必然は偶然、偶然は必然 第十話

・・・かつての未来にてルーク達はガイがいかにピオニーも含めたマルクトの上層部に邪険に扱われていたかを知っているが、それ以上にそんな上層部の邪険に扱う理由を全く解そうともせず不当なものとガイはただそう思い行動してきたことを知っていた。

とは言えそのガイが邪険に扱われる理由はピオニーがガルディオスの遺児という立場もあって自身を可愛がっていたことからの立場を傘にきた態度で、ルークに遠慮しないような態度でほとんどの人物に接していたという本末転倒極まりない理由だ。だがガイはその態度を一切改める事はなかった・・・ピオニーから遠回しで伝えられた言葉も理解できず、直接的に自重しろと言われた言葉すらも無視する形で。

・・・そこまで言われるに至ったのはキムラスカにダアトが大分崩れ始めマルクトは二の舞を踏まないようにしないといけない時だったのだが、慎重に行くべきだというピオニー達を始めとする重臣達のほとんどに対しガイはただ反対した。

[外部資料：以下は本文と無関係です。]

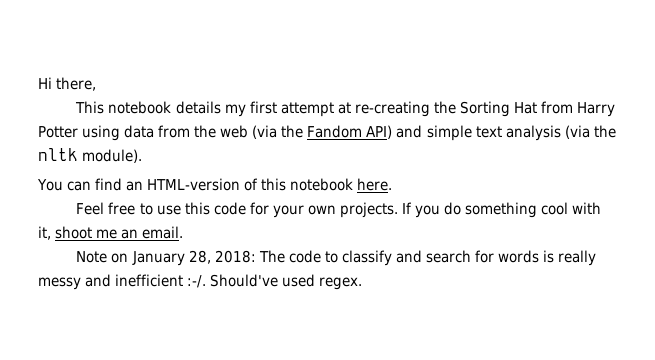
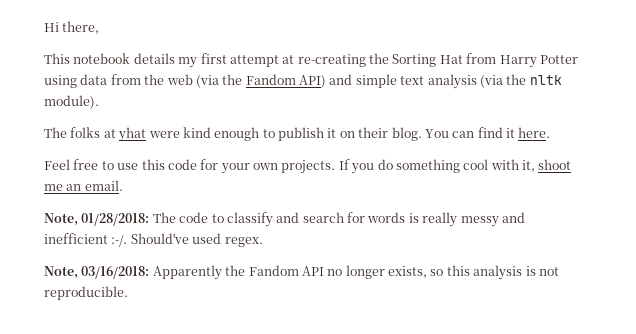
[37,178,354,191] You can find an HTML-version of this notebook -> [44,127,515,142] The folks at yhat were kind enough to publish it on their blog. You can find it
[76,250,256,266] Note on January 28, 2018: -> [44,213,150,226] Note, 01/28/2018:
(363, 283) none -> [44,265,559,280] [44,286,128,300] // Note, 03/16/2018: Apparently the Fandom API no longer exists, so this analysis is not reproducible.

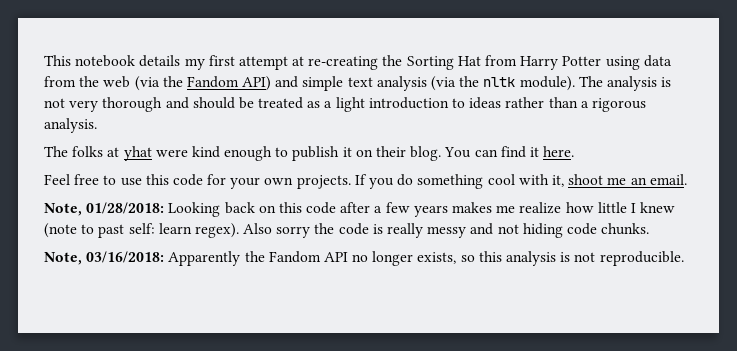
[44,21,100,34] Hi there, // -> (44, 60) none
(99, 102) none -> [578,76,672,91] [44,97,646,112] [44,118,97,133] The analysis is not very thorough and should be treated as a light introduction to ideas rather than a rigorous analysis.
[152,212,525,227] [44,233,263,247] The code to classify and search for words is really messy and inefficient :-/. Should've used regex. -> [168,202,676,217] [44,223,650,238] Looking back on this code after a few years makes me realize how little I knew (note to past self: learn regex). Also sorry the code is really messy and not hiding code chunks.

マルクトは両国をすぐさま助けるべきだと、何の具体案も示さずピオニー達に丸投げするような感情論のみで。

・・・それでピオニーから個人的に呼び出された訳だが何も聞かないガイは結局マルクトの総意をただ反対だと言うだけ言うという、これ以上ない暗愚な臣下としての姿を露呈していった。ピオニーが病床に着くまで・・・ちなみにルーク達はその病気の一因は間違いなく足並みを揃わせようとすらしないガイがピオニーを大いに煩わせた事にあると見ている。

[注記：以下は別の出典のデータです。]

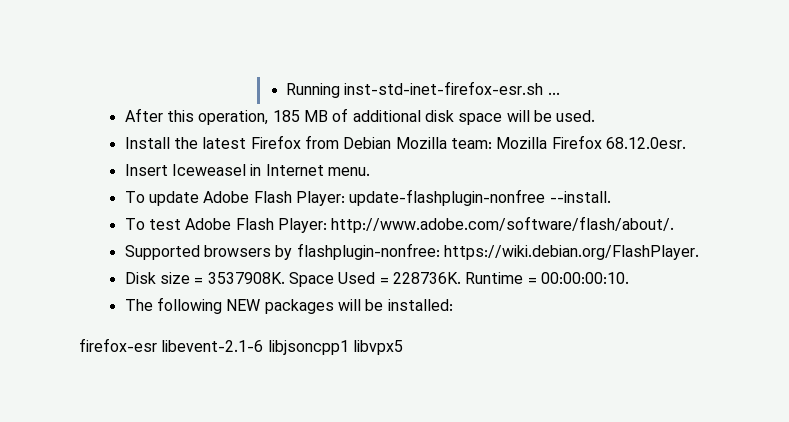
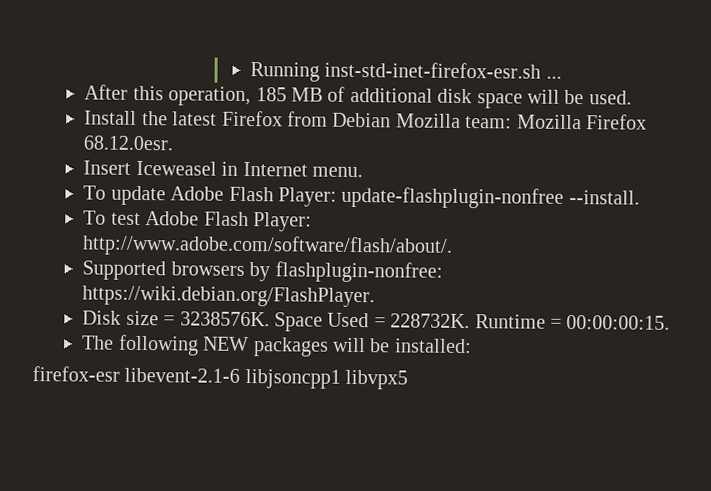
[207,272,285,284] 3537908K. -> [179,311,270,327] 3238576K.
[393,272,462,284] 228736K. -> [390,313,471,329] 228732K.
[541,272,630,284] 00:00:00:10. -> [566,314,671,330] 00:00:00:15.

・・・ただ1つ補足を入れておくなら、それでもマルクトが表向きにガイを排除しようとしなかった理由はかつて世界を救った英雄全員が愚かと見せるのは対外的にも内政的にもマズイと感じたからだ。ヴァンを止めた英雄達、その名はタタル渓谷でアッシュが戻るまではそれこそ英雄と各地で歓迎される程に神聖さに満ちた物だった。だがキムラスカにダアトと次々に英雄達が不祥事を起こしていき、最後に残ったマルクトの英雄達までもが愚か極まりない事を起こしたと知られたなら・・・ヴァン達の起こした一連の事件は何だったのか、あの事件はあんな者達にでも解決出来るのかと言われてしまっていただろう。

もしそうなっていたなら既に混乱していたキムラスカにダアトは更に混迷を強め、マルクトもその混迷の中にいた可能性が高い。何故かと言えば全員が無能だと見られたならそんな奴らを使う国の上層部はなんなんだと疑問視され、全ての不満がたまたまヴァンを倒したというだけの連中を優遇する上層部にぶつけられると推測されるからだ。

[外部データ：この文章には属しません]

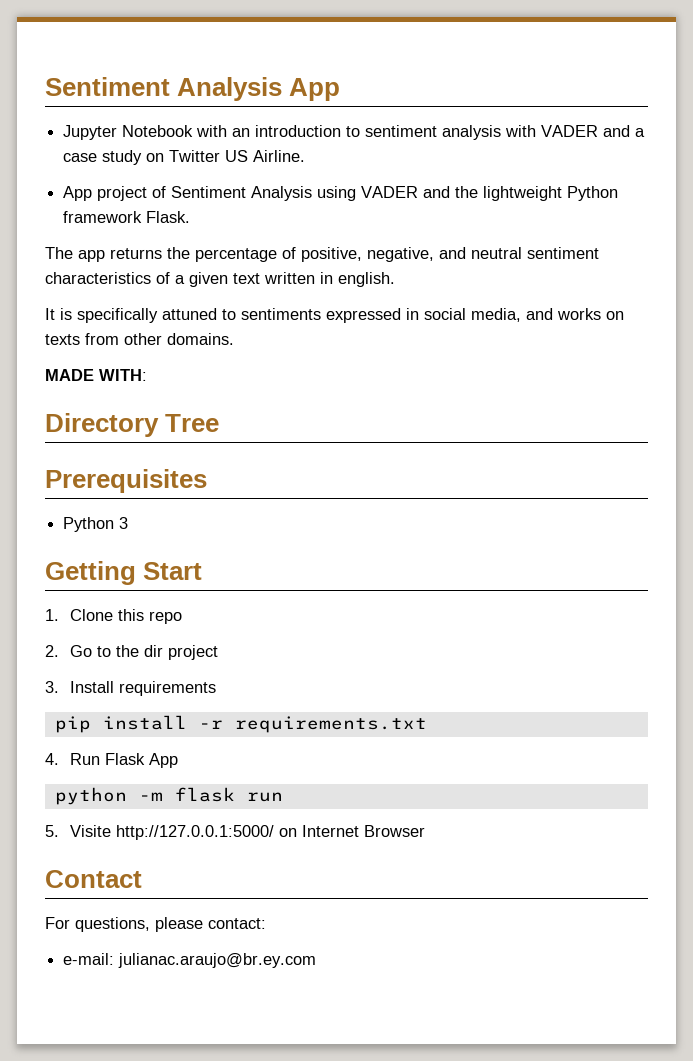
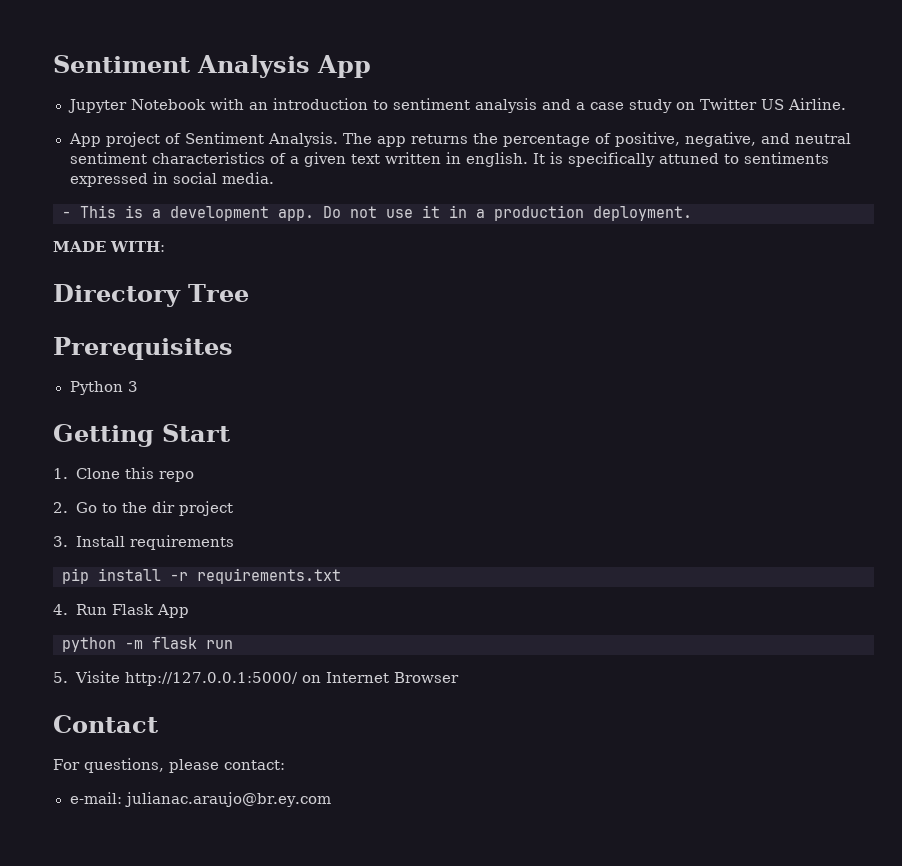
[505,125,599,137] with VADER -> (537, 105) none
[251,186,619,201] [63,211,191,223] Analysis using VADER and the lightweight Python framework Flask. // -> [267,132,338,147] Analysis.
(395, 279) // -> (528, 159) none
[471,308,624,322] [45,333,234,345] media, and works on texts from other domains. -> [221,172,274,184] [62,205,692,221] media. // - This is a development app. Do not use it in a production deployment.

・・・そんな事態を引き起こされればもう取り返しがつかない、だからマルクトの英雄二人は聡明な存在で他とは違うからこんな結果になった・・・という風に見せなければマルクトさえも危うくなると思ったが為にピオニー以下のガイを除いた重臣一同はジェイドも含め排せなかったのだ、密かに排したなら排したで結局二人も愚か者だったのだと悟られる事を避けるために。

・・・こう言ったマルクトの水面下の努力によってオールドラントはギリギリの領域で世界全体を巻き込むような民の国に対する一斉蜂起は避けられていたのだが、ピオニーが倒れた時点でそれが崩れるのはそれより先を見ていないとは言え容易にルーク達にも想像が出来ていた。



(・・・今更ファブレに対しての恨みを忘れろ、なんざ言わねーよ。恨みたきゃ恨め、お前1人の考えなしの勘違いで世界が滅ぶってなんなら喜んで俺はお前に恨まれてやる)
・・・かつてを思い、今を想う。だからこそ言える、かつての旧交などもう自分の望む世界へと天秤にかけるまでもないと。



ルークはその実自分を見下していた自称親友からの恨みを受けることなど屁とも感じる気もなく、破滅を招く英雄の座から引きずり下ろすべく更に口を開く。